## Installation

In [None]:
# Install Scikit Learn if not installed
!pip install -U scikit-learn

In [None]:
# Install pyClustering
!pip install pyclustering

In [None]:
# Learning Vector Quantisation
!pip install sklvq

In [None]:
#Self organising maps
!pip install sklearn-som

In [None]:
#Adaptive resonance theory based clustering
!pip install art-python

In [None]:
#for Spectral clustering
!pip install pyamg

## Load Files

In [None]:
#directory
import os

In [None]:
#data
import numpy as np
import pandas as pd

In [None]:
#plotting
import plotly.graph_objects as go
from plotly.subplots import make_subplots

In [None]:
DATA_DIR = os.getcwd() + "/Data/"
DATA_FILE = "Data_File.csv"

In [None]:
df = pd.read_csv(DATA_DIR+ DATA_FILE,header=0)

In [None]:
columns = df.columns.to_numpy()
needed_columns = columns[4:]
data = df[needed_columns]
rows = data.index.to_numpy().astype(str)
nSamples = rows.shape[0]
columns = data.columns.to_numpy()

In [None]:
columns

In [None]:
### display data
fig= go.Figure(data=go.Heatmap( z=data.to_numpy(), x = columns, y= rows) )

#fig = px.imshow(data)
fig.update_layout(
    width = 600, height = 2400,
    autosize = False )

## Scikit-Learn

### Algorithms used:
#### [1] K-Means [2] Affinity Propagation [3] Mean Shift [4] Spectral Clustering [5] OPTICS

In [None]:
#Clustering
from sklearn.cluster import KMeans
from sklearn.cluster import AffinityPropagation
from sklearn.cluster import MeanShift
from sklearn.cluster import SpectralClustering
from sklearn.cluster import OPTICS, cluster_optics_dbscan

In [None]:
from sklearn.metrics import silhouette_score
from sklearn.metrics import davies_bouldin_score
from sklearn.metrics import calinski_harabasz_score
from sklearn.metrics import pairwise_distances

In [None]:
# Create a temporary copy of dataframe
df_temp = df.copy()

max_radius = np.max(pairwise_distances(data.to_numpy()))/2

In [None]:
sample = data.to_numpy() + 1e-4

#### KMeans Instance

In [None]:
# Assign levels 
for nClusters in range(2,16):

    # Create the bang process
    model_instance = KMeans(n_clusters=nClusters, init="random").fit(sample)

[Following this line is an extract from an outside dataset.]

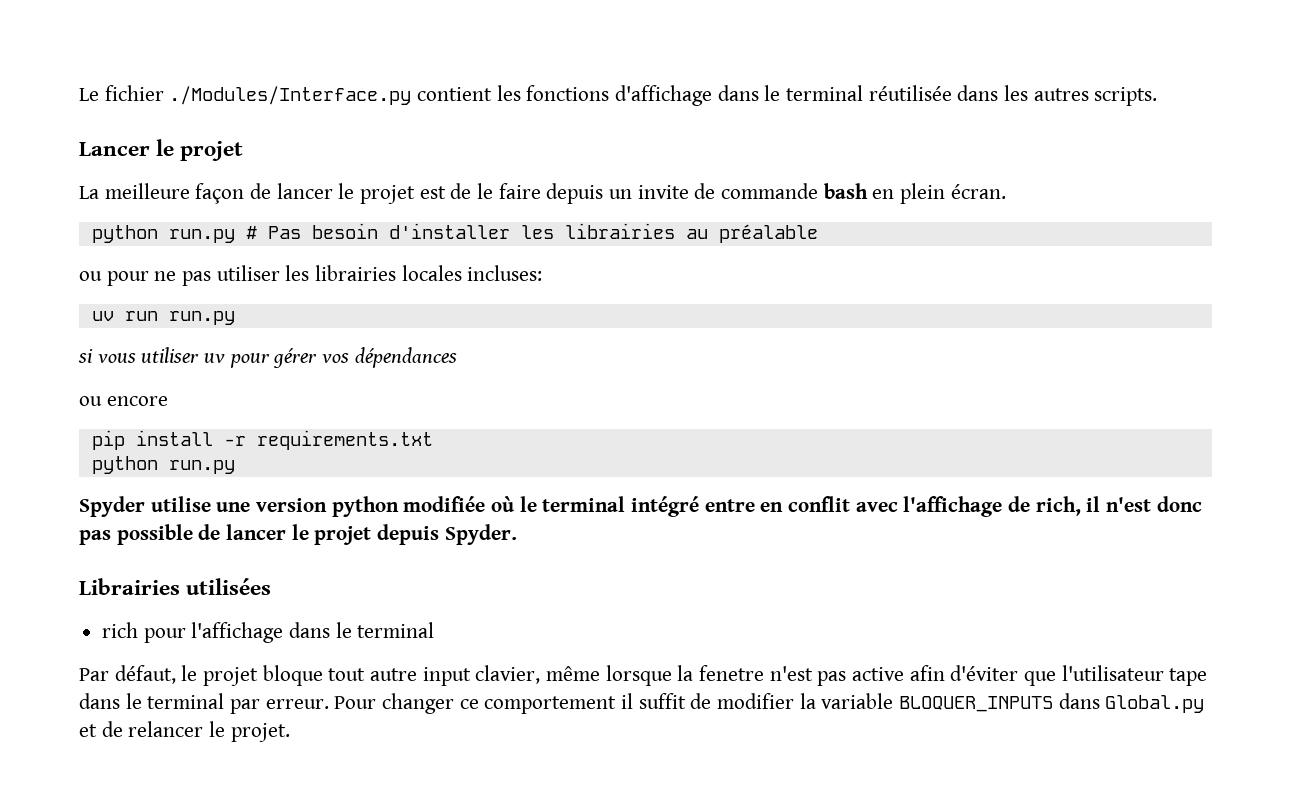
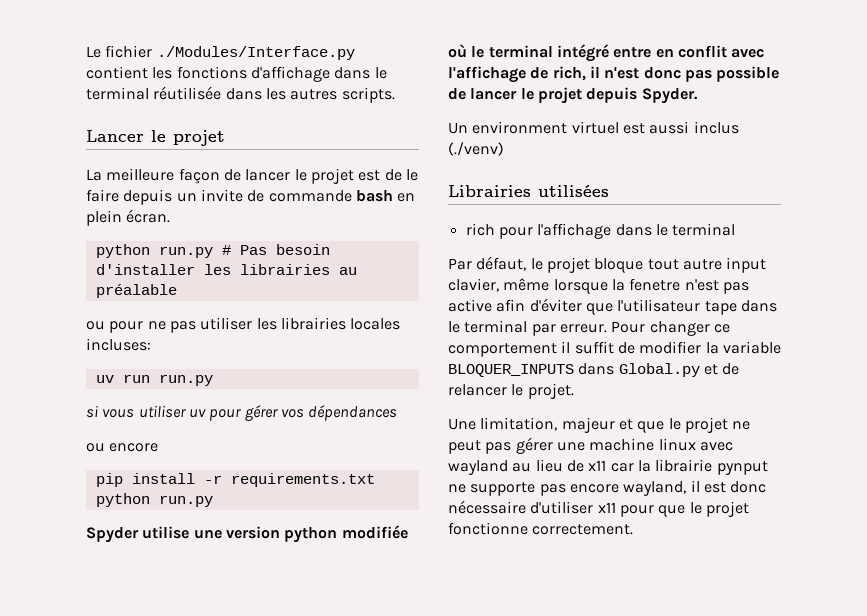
+ Un environment virtuel est aussi inclus (./venv)
+ Une limitation, majeur et que le projet ne peut pas gérer une machine linux avec wayland au lieu de x11 car la librairie pynput ne supporte pas encore wayland, il est donc nécessaire d'utiliser x11 pour que le projet fonctionne correctement.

    # Obtain clustering results
    model_clusters = model_instance.labels_
    #model_noise = model_instance.noise_

    df_temp["Cluster"] = model_clusters

    if np.unique(model_clusters).size<=1.0:
        df_temp["Silhouette Score"] = [0]+ [""]*(nSamples-1)
        df_temp["Davis-Bouldin"] = [0]+ [""]*(nSamples-1)
        df_temp["Calinski-Harbasz"] = [0]+ [""]*(nSamples-1)
    else:
        df_temp["Silhouette Score"] = [silhouette_score(data.to_numpy(),
                                                        model_clusters,
                                                        metric='euclidean')] + [""]*(nSamples-1)

        df_temp["Davis-Bouldin"] = [davies_bouldin_score(data.to_numpy(),
                                                        model_clusters)] + [""]*(nSamples-1)

        df_temp["Calinski-Harbasz"] = [calinski_harabasz_score(data.to_numpy(),
                                                        model_clusters)] + [""]*(nSamples-1)
        
    df_temp.to_csv(f"Output/Scikit_Learn/KMeans/KMeans_nClusters_{nClusters}.csv")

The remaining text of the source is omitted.